Pick out each line below containing "Callaway".

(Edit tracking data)
%%

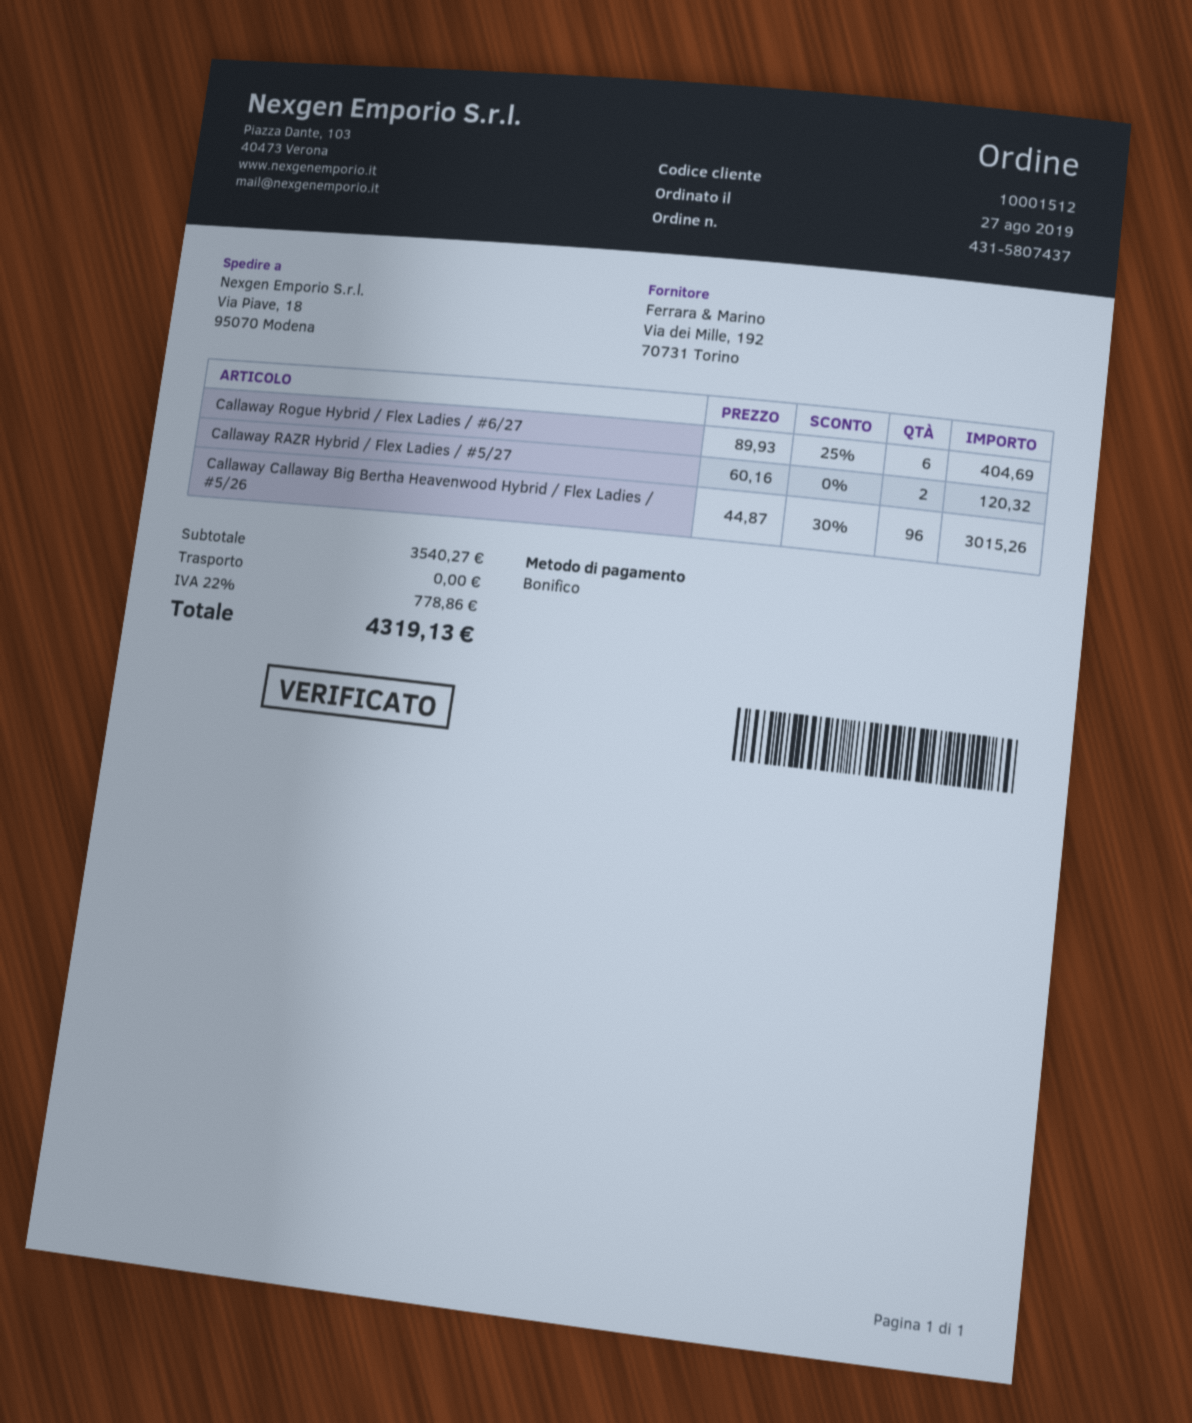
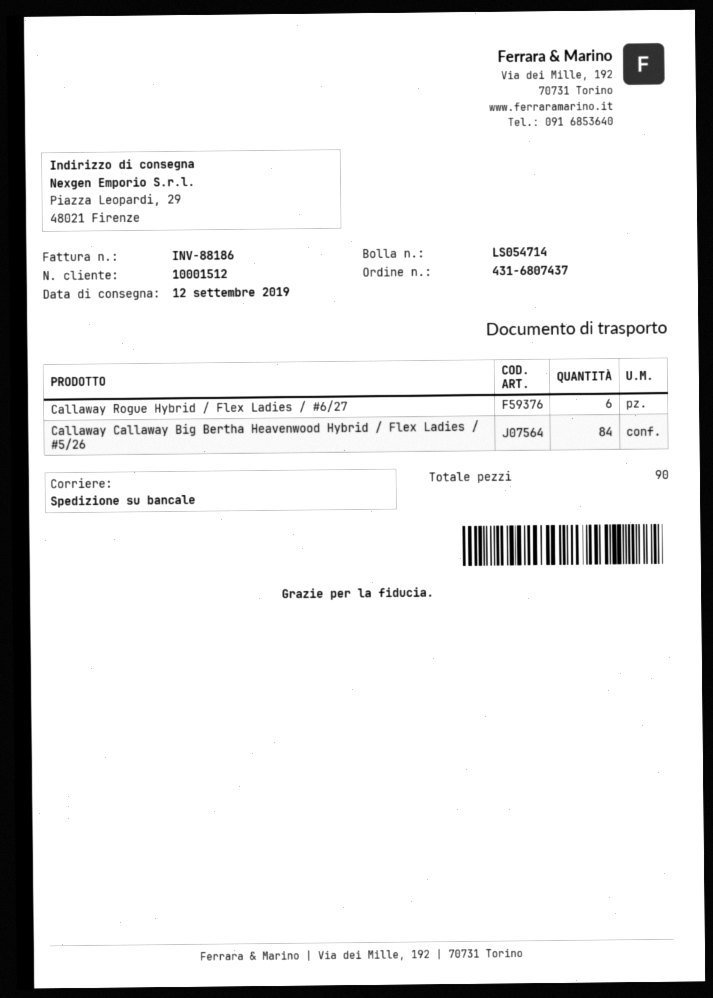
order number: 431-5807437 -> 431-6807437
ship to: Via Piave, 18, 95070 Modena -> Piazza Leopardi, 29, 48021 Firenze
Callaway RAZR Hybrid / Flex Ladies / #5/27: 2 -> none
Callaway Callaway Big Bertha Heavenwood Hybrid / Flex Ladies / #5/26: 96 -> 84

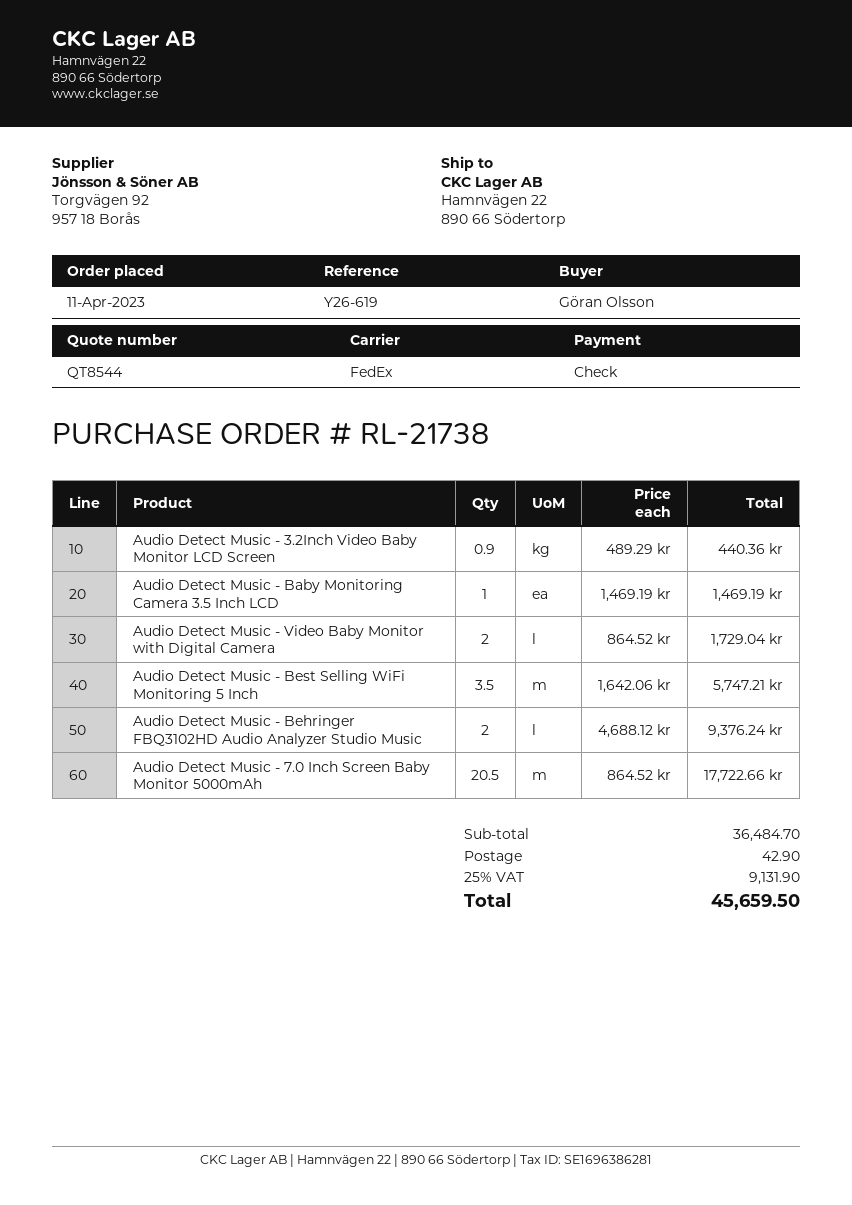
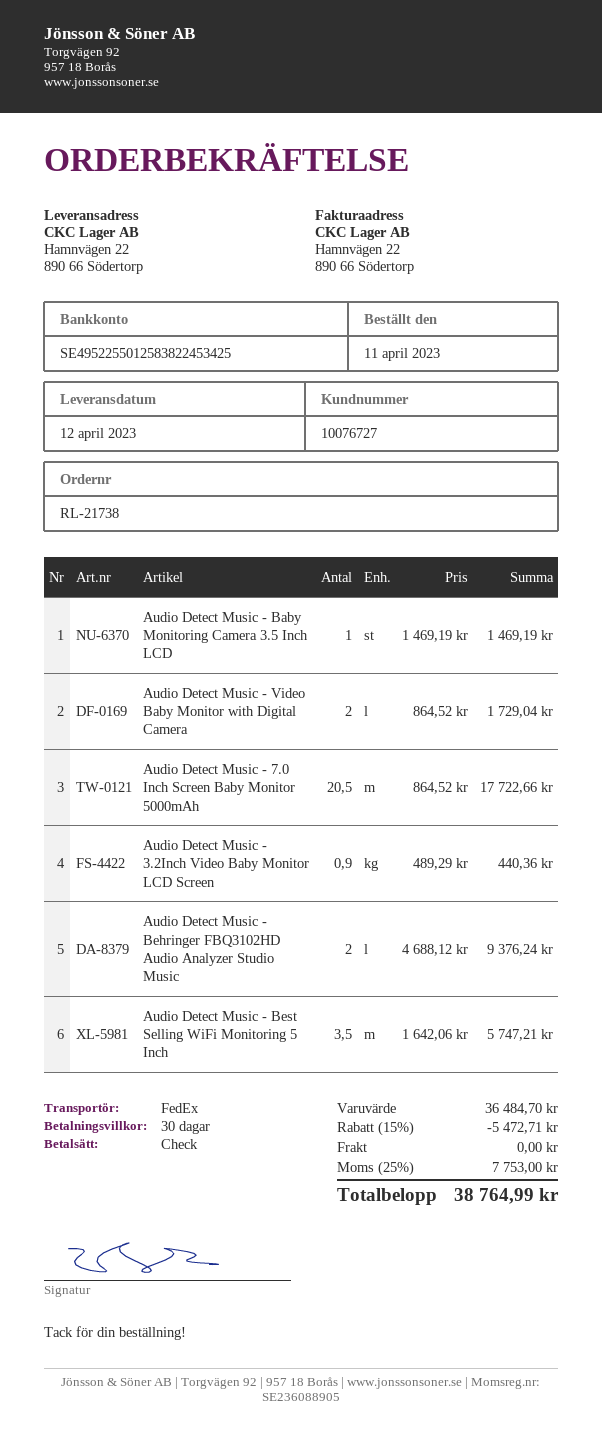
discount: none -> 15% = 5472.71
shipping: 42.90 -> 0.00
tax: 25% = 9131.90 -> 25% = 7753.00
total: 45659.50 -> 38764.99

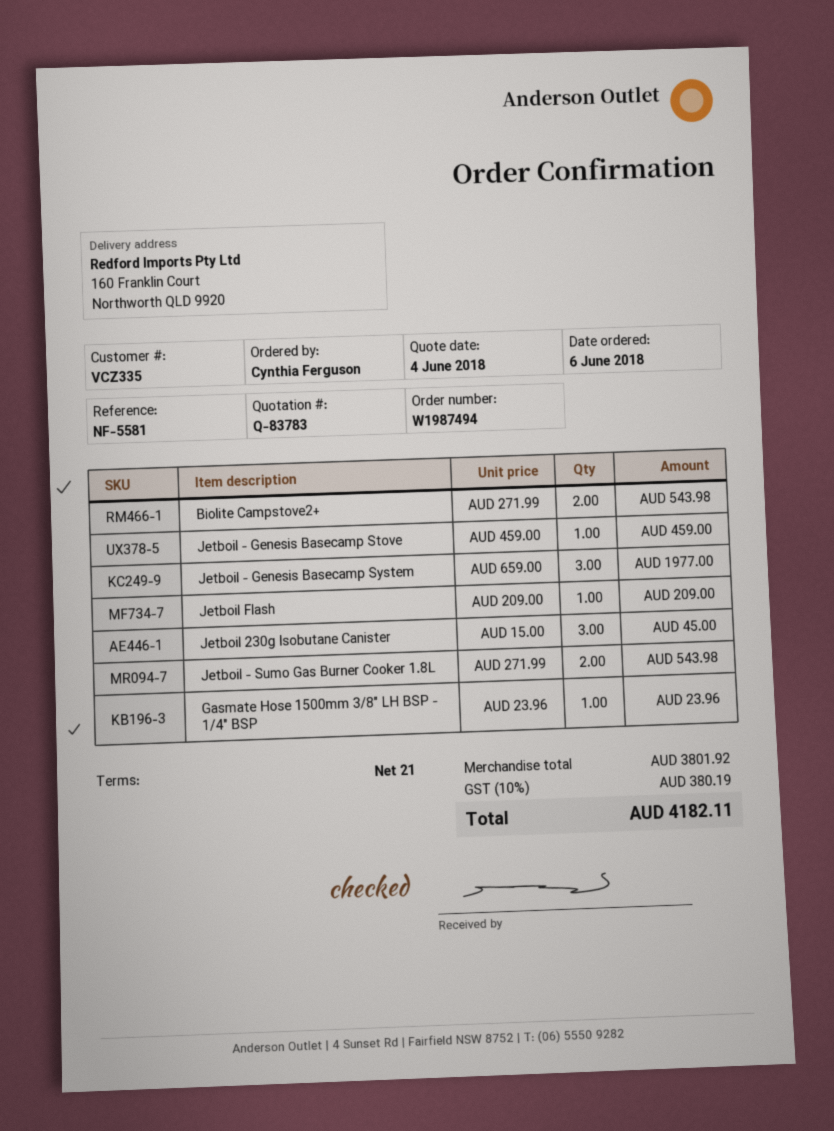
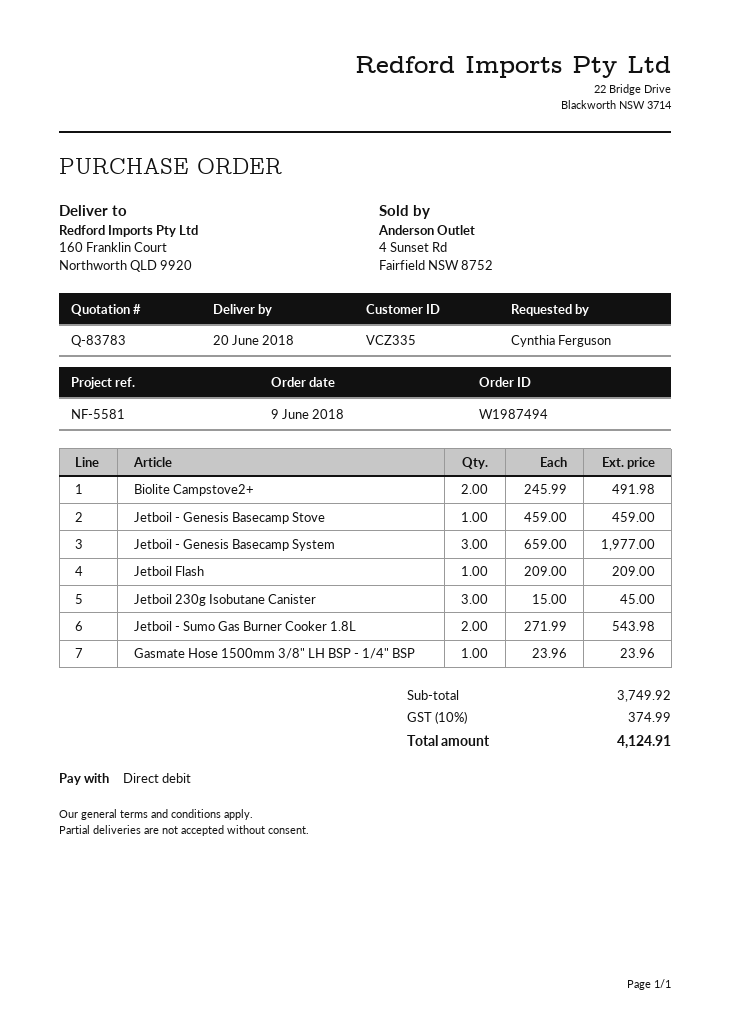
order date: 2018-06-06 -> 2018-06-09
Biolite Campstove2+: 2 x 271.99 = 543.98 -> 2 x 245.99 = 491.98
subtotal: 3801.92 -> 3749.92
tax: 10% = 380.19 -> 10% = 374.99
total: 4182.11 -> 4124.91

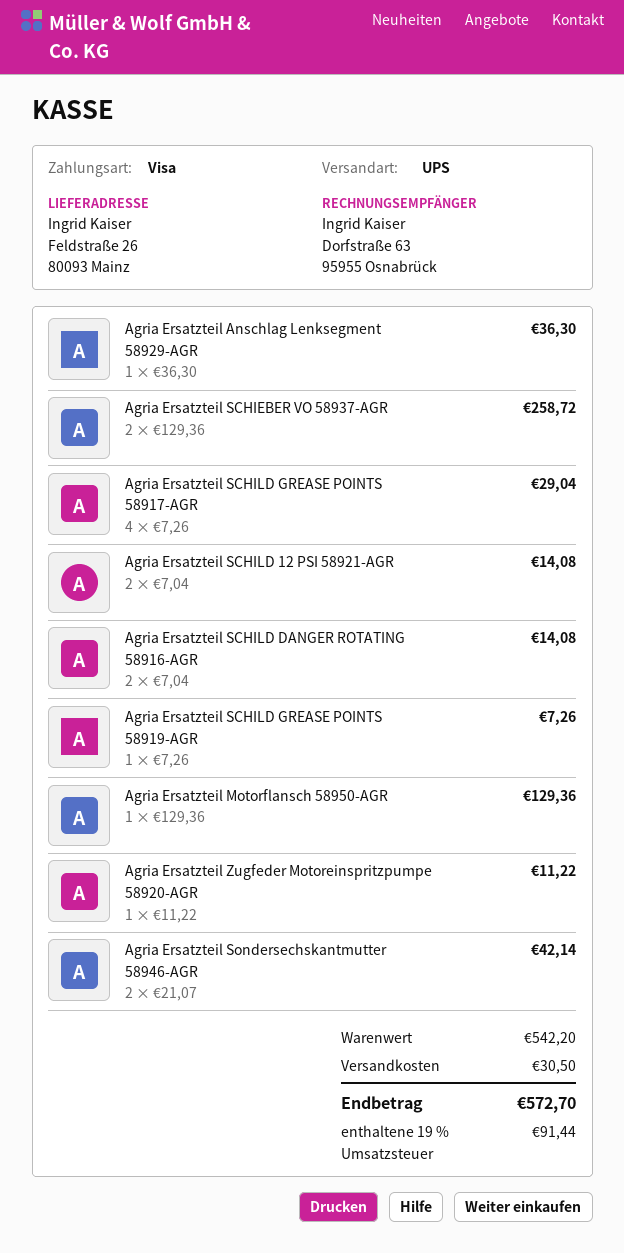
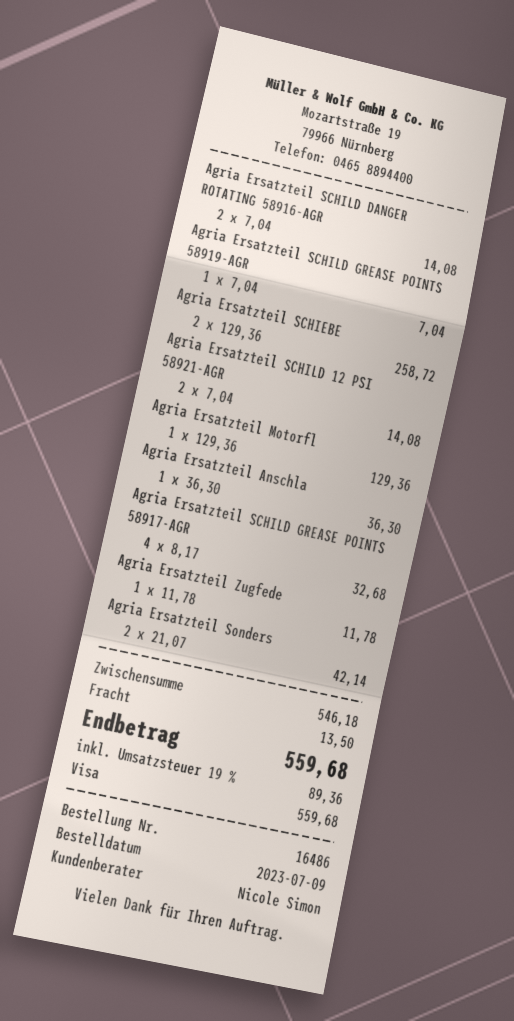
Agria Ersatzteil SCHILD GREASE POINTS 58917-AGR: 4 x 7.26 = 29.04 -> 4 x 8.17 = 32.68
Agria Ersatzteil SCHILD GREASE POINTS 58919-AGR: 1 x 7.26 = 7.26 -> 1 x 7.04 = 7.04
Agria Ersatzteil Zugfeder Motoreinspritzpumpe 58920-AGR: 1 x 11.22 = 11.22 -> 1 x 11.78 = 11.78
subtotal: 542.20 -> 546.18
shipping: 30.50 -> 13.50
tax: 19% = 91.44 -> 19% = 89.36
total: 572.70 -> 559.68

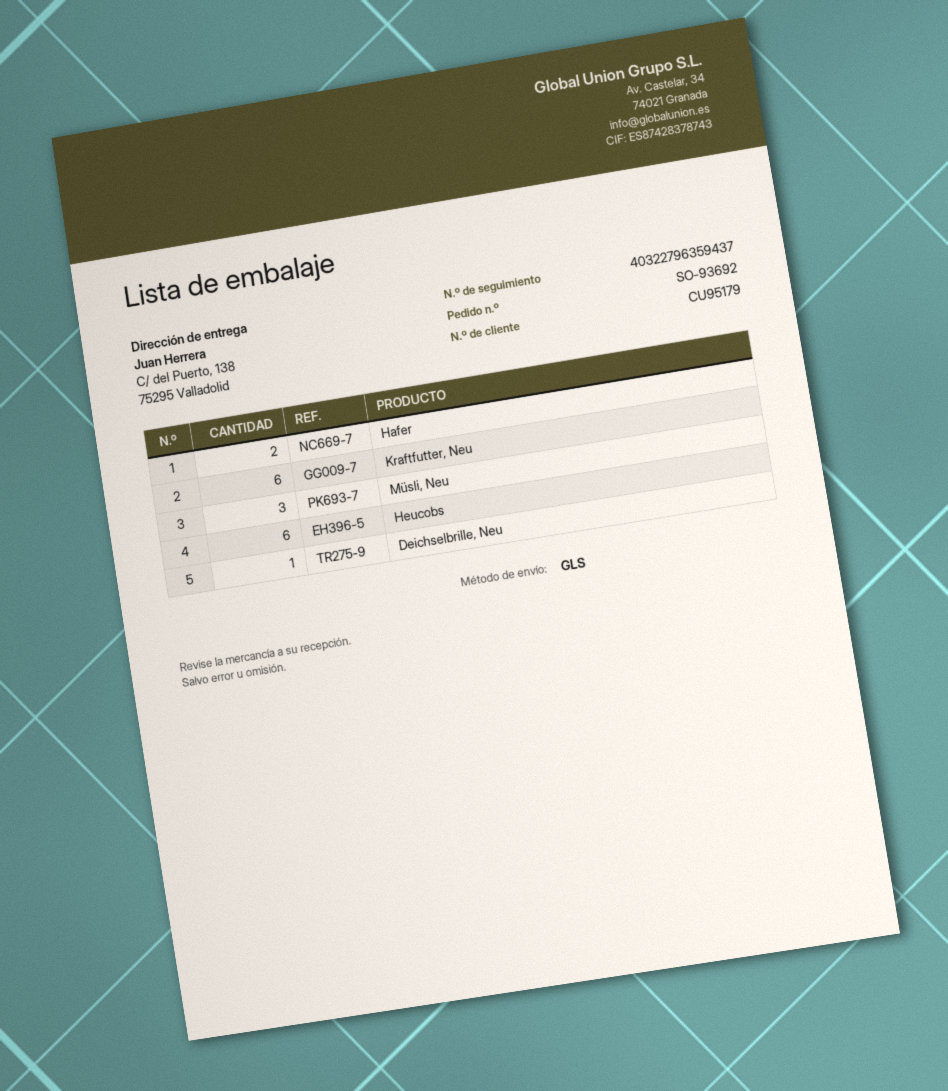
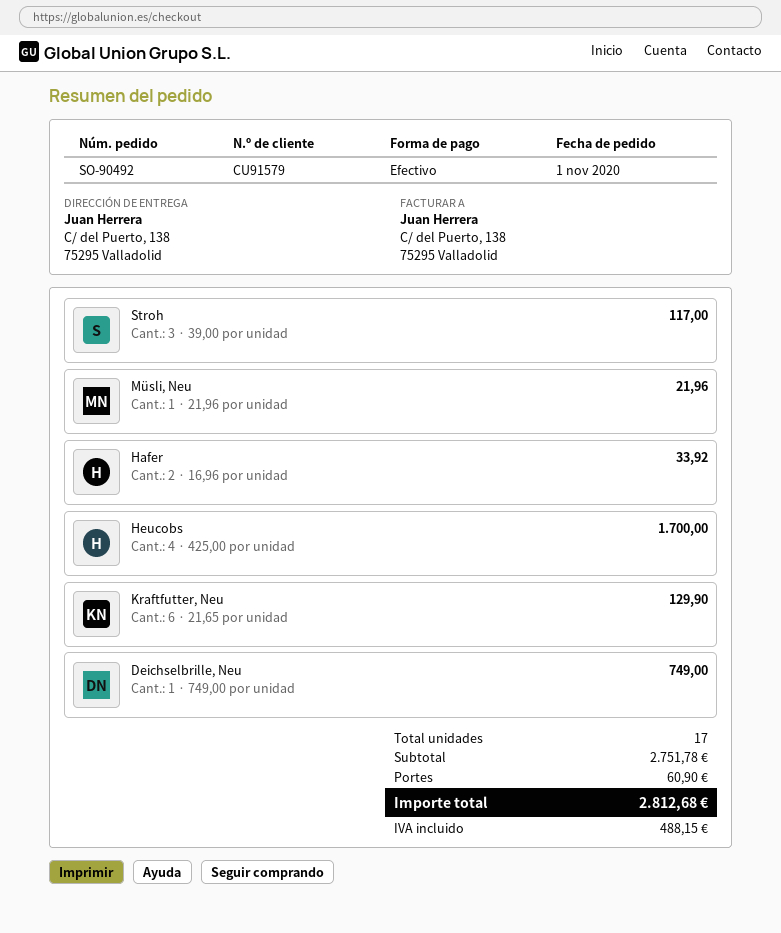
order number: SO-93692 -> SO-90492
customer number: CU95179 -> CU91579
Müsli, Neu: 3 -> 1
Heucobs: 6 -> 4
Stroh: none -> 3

%%

* _OUTPUT OF THE EXERCISE_
Callaway RAZR Hybrid / Flex Ladies / #5/27: 2 -> none
Callaway Callaway Big Bertha Heavenwood Hybrid / Flex Ladies / #5/26: 96 -> 84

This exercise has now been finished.